Les députés marocains ont observé lundi 8 février une minute de silence à la mémoire des « martyrs de l’économie informelle », après la mort d’au moins 24 personnes dans l’inondation d’un atelier clandestin de textile à Tanger, dans le nord du Maroc.
Les employés de cet atelier installé au sous-sol d’une maison, dans un quartier résidentiel de la ville portuaire, ont été piégés lundi matin par les eaux (conséquence des pluies torrentielles qui se sont abattues sur la ville), selon l’agence officielle MAP, citant les autorités locales. Les secouristes avaient lundi en début d’après-midi récupéré vingt-quatre corps ainsi que dix survivants, qui ont été conduits à l’hôpital, a-t-elle précisé. Certains médias locaux ont fait état d’un problème d’électrocution, mais cette information n’a pas été confirmée par les autorités.
Enquête judiciaire ouverte
Une enquête judiciaire a été ouverte « pour élucider les circonstances » du drame et « déterminer [à qui en incombe la] responsabilité », selon la MAP. Le propriétaire de l’atelier, qui fait partie des survivants hospitalisés, « sera entendu dès que son état le permettra », a précisé à l’Agence France-Presse (AFP) une source travaillant au sein de la police.
« Comment des dizaines de travailleurs et de travailleuses ont-ils pu entrer pendant des années dans le garage d’un bâtiment résidentiel (…) sans que les autorités locales ne s’en aperçoivent », s’interroge l’Observatoire du nord des droits humains, une ONG locale, dans un communiqué.
Plus de la moitié (54 %) de la production du secteur « textile et cuir » du Maroc provient d’unités « informelles », incluant des structures de production « ne répondant pas aux normes légales », selon une étude publiée en 2018 par la Confédération patronale marocaine (CGEM).
Les présidents des différents groupes parlementaires ont d’ailleurs dénoncé lundi après-midi « l’existence de ces unités clandestines » tout en appelant à une enquête « complète » pour « établir toutes les responsabilités » du drame de Tanger.
L’économie informelle représentait au total plus de 20 % du PIB du Maroc hors secteur primaire en 2014, soit environ 170 milliards de dirhams (environ 15 millions d’euros), le textile générant 11 % de ce volume, selon l’étude de la CGEM.
Environ 2 000 décès sont liés chaque année à des accidents de travail, « soit l’un des chiffres les plus élevés » de la région Moyen-Orient et Afrique du Nord (MENA), selon des données présentées lors d’une récente table ronde sur la sécurité au travail organisée par le Conseil économique, social et environnemental du Maroc (CESE).
Pluies violentes
Le Maroc a connu ces dernières semaines des pluies violentes, après une longue période de sécheresse. Début janvier, les intempéries avaient entraîné des effondrements de maisons vétustes à Casablanca, faisant au moins quatre morts et plusieurs blessés, selon les médias locaux. Souvent liées, à la campagne, à un phénomène de crues subites de rivières asséchées, et en ville à un déficit du système d’évacuation des eaux, les inondations font régulièrement des victimes au Maroc. C’est « le premier risque en termes de personnes tuées au niveau national », selon un rapport consacré aux risques climatiques publié en 2016 par l’Institut royal des études stratégiques (IRES).

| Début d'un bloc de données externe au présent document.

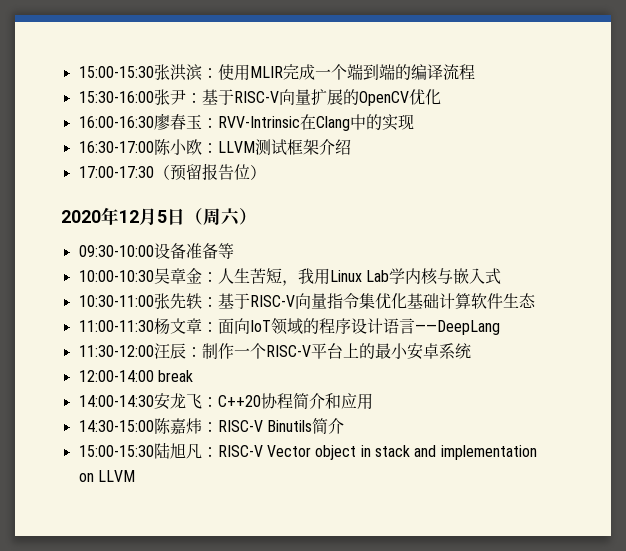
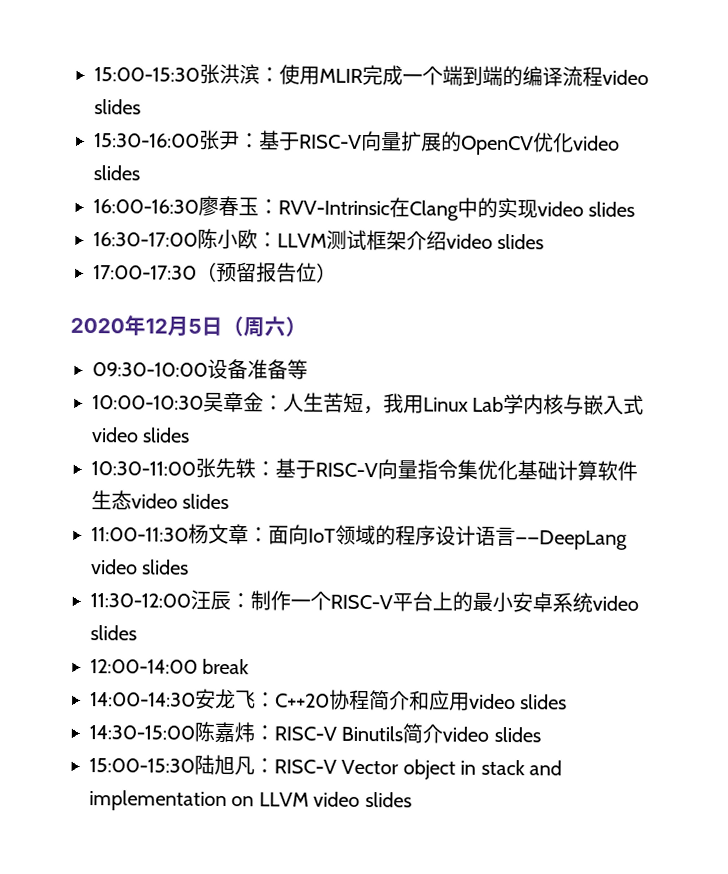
- 15:00-15:30张洪滨：使用MLIR完成一个端到端的编译流程
+ 15:00-15:30张洪滨：使用MLIR完成一个端到端的编译流程video slides
- 15:30-16:00张尹：基于RISC-V向量扩展的OpenCV优化
+ 15:30-16:00张尹：基于RISC-V向量扩展的OpenCV优化video slides
- 16:00-16:30廖春玉：RVV-Intrinsic在Clang中的实现
+ 16:00-16:30廖春玉：RVV-Intrinsic在Clang中的实现video slides
- 16:30-17:00陈小欧：LLVM测试框架介绍
+ 16:30-17:00陈小欧：LLVM测试框架介绍video slides
- 10:00-10:30吴章金：人生苦短，我用Linux Lab学内核与嵌入式
+ 10:00-10:30吴章金：人生苦短，我用Linux Lab学内核与嵌入式video slides
- 10:30-11:00张先轶：基于RISC-V向量指令集优化基础计算软件生态
+ 10:30-11:00张先轶：基于RISC-V向量指令集优化基础计算软件生态video slides
- 11:00-11:30杨文章：面向IoT领域的程序设计语言——DeepLang
+ 11:00-11:30杨文章：面向IoT领域的程序设计语言——DeepLang video slides
- 11:30-12:00汪辰：制作一个RISC-V平台上的最小安卓系统
+ 11:30-12:00汪辰：制作一个RISC-V平台上的最小安卓系统video slides
- 14:00-14:30安龙飞：C++20协程简介和应用
+ 14:00-14:30安龙飞：C++20协程简介和应用video slides
- 14:30-15:00陈嘉炜：RISC-V Binutils简介
+ 14:30-15:00陈嘉炜：RISC-V Binutils简介video slides
- 15:00-15:30陆旭凡：RISC-V Vector object in stack and implementation on LLVM
+ 15:00-15:30陆旭凡：RISC-V Vector object in stack and implementation on LLVM video slides

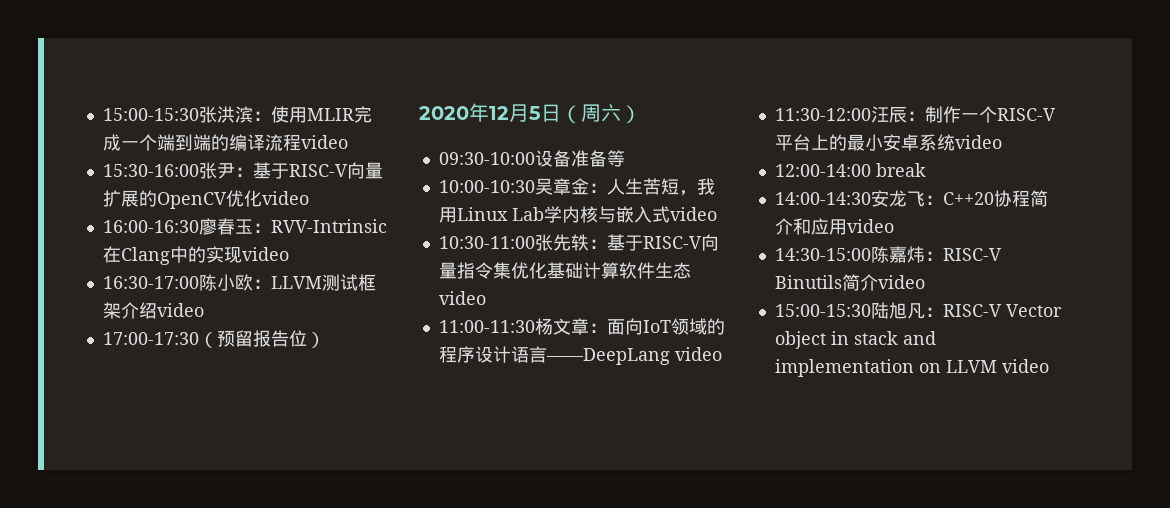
- 15:00-15:30张洪滨：使用MLIR完成一个端到端的编译流程video slides
+ 15:00-15:30张洪滨：使用MLIR完成一个端到端的编译流程video
- 15:30-16:00张尹：基于RISC-V向量扩展的OpenCV优化video slides
+ 15:30-16:00张尹：基于RISC-V向量扩展的OpenCV优化video
- 16:00-16:30廖春玉：RVV-Intrinsic在Clang中的实现video slides
+ 16:00-16:30廖春玉：RVV-Intrinsic在Clang中的实现video
- 16:30-17:00陈小欧：LLVM测试框架介绍video slides
+ 16:30-17:00陈小欧：LLVM测试框架介绍video
- 10:00-10:30吴章金：人生苦短，我用Linux Lab学内核与嵌入式video slides
+ 10:00-10:30吴章金：人生苦短，我用Linux Lab学内核与嵌入式video
- 10:30-11:00张先轶：基于RISC-V向量指令集优化基础计算软件生态video slides
+ 10:30-11:00张先轶：基于RISC-V向量指令集优化基础计算软件生态video
- 11:00-11:30杨文章：面向IoT领域的程序设计语言——DeepLang video slides
+ 11:00-11:30杨文章：面向IoT领域的程序设计语言——DeepLang video
- 11:30-12:00汪辰：制作一个RISC-V平台上的最小安卓系统video slides
+ 11:30-12:00汪辰：制作一个RISC-V平台上的最小安卓系统video
- 14:00-14:30安龙飞：C++20协程简介和应用video slides
+ 14:00-14:30安龙飞：C++20协程简介和应用video
- 14:30-15:00陈嘉炜：RISC-V Binutils简介video slides
+ 14:30-15:00陈嘉炜：RISC-V Binutils简介video
- 15:00-15:30陆旭凡：RISC-V Vector object in stack and implementation on LLVM video slides
+ 15:00-15:30陆旭凡：RISC-V Vector object in stack and implementation on LLVM video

En septembre 2019, la crue d’un oued avait emporté 24 passagers d’un bus dans la région d’Errachidia (sud-est). Quelques jours plus tôt, la montée brutale des eaux sur un terrain de football avait fait sept morts dans la région de Tizert (sud-ouest). En 2014, des inondations liées à des pluies torrentielles avaient fait une cinquantaine de morts et des dégâts considérables dans le sud.